CAR catches up with designer Chris Bangle - Will he resurface after March 2010?

There's little question Chris Bangle is one of the greatest designers of his generation. His cars were rarely pretty, but their influence resonated around the automotive world like a pipe bomb in an echo chamber. Much like cutting edge graphic design is born inside art school graduate schools years before it's ready for massive public consumption, Bangle's Bimmers were ahead of their time. And they changed nearly everything. Controversial? Of course, but that's how the public digests new design. Skittishly at first, before becoming so used to the flavor that it's hardly noticed anymore.

Case in point: The Toyota Camry, probably the most conservative car in the world, and one that attempts to appeal to as great a cross-section of buyers as possible, uses the rear end (a.k.a. Bangle Bustle or in the parlance of our times, Bangle Butt) from the 2002 BMW E65 7 Series. Again, you don't have to like Chris Bangle's work, but to deny his influence is to be willfully ignorant. This past February, Mr. Bangle retired from both BMW and the car industry as a whole. And to our knowledge he's been laying pretty low. That is until Britain's Car caught up with him at his design studio/vineyard in northern Italy.

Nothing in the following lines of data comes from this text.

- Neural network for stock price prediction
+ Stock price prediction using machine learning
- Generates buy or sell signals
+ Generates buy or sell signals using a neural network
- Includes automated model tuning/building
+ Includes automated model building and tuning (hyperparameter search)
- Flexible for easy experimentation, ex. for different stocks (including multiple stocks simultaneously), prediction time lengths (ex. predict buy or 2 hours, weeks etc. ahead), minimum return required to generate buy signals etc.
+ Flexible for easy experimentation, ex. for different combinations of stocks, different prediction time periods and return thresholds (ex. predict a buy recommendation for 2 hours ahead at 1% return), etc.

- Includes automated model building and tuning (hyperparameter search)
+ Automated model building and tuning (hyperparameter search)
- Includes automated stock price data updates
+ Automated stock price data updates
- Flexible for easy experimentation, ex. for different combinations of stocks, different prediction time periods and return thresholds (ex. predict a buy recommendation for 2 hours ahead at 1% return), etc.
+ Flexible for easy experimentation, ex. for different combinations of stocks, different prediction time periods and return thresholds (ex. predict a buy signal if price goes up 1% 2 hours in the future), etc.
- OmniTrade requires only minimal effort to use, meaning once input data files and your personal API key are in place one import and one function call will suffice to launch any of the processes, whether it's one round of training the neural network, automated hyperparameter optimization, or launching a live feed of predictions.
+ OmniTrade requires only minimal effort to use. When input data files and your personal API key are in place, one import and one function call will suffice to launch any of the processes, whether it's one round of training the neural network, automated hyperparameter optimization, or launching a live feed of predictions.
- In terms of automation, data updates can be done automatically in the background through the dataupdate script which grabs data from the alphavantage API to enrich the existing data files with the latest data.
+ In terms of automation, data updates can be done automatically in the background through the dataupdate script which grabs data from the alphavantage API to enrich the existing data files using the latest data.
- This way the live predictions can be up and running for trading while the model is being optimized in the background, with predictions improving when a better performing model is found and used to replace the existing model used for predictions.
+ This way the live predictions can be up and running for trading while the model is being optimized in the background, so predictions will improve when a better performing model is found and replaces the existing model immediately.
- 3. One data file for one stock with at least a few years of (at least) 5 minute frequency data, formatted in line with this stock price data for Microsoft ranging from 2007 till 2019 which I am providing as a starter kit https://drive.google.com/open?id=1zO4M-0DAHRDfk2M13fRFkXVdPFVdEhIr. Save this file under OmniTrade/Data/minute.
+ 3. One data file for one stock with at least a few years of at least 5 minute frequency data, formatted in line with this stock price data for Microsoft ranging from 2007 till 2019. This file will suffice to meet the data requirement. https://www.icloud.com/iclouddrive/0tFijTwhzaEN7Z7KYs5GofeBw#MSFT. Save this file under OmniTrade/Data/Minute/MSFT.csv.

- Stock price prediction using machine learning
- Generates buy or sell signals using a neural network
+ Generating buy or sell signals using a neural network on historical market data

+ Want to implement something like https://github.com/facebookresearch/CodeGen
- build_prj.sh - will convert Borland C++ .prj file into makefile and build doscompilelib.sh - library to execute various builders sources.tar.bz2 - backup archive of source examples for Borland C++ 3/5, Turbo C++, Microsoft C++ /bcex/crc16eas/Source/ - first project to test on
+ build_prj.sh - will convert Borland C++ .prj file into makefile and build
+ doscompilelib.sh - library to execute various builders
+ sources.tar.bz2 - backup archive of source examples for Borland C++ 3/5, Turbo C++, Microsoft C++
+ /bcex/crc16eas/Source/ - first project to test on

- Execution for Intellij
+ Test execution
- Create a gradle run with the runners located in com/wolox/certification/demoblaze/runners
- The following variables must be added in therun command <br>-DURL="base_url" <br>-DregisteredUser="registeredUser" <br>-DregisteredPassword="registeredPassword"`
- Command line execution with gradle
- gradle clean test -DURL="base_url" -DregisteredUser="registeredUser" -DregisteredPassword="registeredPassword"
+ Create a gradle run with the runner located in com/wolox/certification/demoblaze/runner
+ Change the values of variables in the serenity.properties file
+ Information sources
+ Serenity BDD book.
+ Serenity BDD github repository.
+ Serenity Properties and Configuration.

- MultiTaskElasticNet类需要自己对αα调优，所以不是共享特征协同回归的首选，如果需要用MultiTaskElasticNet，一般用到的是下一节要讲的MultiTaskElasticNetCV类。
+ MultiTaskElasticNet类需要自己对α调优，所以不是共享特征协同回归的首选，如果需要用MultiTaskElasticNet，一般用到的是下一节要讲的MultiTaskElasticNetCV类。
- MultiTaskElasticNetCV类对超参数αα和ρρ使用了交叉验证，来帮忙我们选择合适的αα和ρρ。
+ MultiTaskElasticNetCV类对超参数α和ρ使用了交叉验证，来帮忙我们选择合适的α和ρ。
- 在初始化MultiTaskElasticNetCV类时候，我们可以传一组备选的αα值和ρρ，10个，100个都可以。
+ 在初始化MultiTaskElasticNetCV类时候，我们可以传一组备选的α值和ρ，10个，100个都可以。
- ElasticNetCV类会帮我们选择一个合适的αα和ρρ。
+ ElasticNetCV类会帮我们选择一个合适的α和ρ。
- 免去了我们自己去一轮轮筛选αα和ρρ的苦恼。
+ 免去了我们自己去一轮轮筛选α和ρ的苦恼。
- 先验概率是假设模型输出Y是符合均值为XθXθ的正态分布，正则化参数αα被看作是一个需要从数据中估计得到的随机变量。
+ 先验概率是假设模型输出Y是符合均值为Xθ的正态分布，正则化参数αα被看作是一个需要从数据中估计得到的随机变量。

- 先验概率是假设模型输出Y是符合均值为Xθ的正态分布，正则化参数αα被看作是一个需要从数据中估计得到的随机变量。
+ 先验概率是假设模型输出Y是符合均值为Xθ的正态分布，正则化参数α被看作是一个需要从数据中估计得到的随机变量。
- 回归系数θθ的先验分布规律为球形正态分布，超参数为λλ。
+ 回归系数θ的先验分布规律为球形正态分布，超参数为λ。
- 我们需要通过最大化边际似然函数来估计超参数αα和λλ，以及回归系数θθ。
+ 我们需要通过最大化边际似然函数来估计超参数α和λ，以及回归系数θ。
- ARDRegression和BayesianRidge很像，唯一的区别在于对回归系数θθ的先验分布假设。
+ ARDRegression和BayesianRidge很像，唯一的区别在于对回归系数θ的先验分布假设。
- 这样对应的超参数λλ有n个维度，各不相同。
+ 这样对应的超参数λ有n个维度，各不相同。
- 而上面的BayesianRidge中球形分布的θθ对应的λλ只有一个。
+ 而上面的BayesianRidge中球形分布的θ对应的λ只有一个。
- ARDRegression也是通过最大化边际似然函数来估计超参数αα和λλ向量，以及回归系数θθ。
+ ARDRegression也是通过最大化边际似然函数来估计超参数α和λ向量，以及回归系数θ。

How's he doing? Well, he seems to be the big art school nerd he was before he was able to retire to the Italian country side. In other words, he talks about a car's inherent "carness," as well as stuff like, "It is about creating a different type of relationship between design, design's outcome, the product and the people who use and enjoy it." A big however, however, is in order because we get treated to a more critical, dare we say, unrestrained side of Chris Bangle.

"I feel incredibly motivated to find out how design can overturn this horror of a world," Bangle tells Car. That's one way of taking design to the next level. Bangle also lays some wood into the current state of car design. "You can always argue that the generation before didn't have the constraints that we have, but that's crap." As you can see, it's a fun read. As for the big question – whether or not Chris Bangle will once again design cars after his non-compete clause expires in March of next year, let's just say... maybe.